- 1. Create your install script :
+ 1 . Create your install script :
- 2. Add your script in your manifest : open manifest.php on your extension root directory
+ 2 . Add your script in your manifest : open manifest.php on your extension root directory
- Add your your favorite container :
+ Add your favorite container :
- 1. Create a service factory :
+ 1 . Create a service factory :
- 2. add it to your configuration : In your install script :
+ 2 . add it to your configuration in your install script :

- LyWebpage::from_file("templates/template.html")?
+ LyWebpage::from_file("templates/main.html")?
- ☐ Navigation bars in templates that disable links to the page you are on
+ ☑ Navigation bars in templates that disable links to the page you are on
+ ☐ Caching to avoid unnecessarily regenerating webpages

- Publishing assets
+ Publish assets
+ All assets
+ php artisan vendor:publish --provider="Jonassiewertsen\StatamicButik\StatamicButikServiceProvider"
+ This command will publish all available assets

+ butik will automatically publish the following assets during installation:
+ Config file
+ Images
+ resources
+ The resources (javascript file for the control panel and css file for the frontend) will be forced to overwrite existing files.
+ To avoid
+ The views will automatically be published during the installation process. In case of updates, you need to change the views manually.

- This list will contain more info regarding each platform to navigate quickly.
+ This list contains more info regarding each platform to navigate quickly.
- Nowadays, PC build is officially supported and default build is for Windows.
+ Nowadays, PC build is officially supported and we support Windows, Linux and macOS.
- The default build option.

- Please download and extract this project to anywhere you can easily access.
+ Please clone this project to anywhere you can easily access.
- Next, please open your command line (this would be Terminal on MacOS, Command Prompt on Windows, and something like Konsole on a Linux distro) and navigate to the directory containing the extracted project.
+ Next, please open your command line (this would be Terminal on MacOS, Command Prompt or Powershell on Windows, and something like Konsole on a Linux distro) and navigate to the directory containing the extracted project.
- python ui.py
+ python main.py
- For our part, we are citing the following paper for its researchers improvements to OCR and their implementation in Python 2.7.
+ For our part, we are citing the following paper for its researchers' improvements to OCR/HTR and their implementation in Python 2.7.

•••••

Work instruction: Copy over exactly the lines above from the one with "- For our part, we" to the last, both included, and no others.

Solution to the exercise:
- For our part, we are citing the following paper for its researchers improvements to OCR and their implementation in Python 2.7.
+ For our part, we are citing the following paper for its researchers' improvements to OCR/HTR and their implementation in Python 2.7.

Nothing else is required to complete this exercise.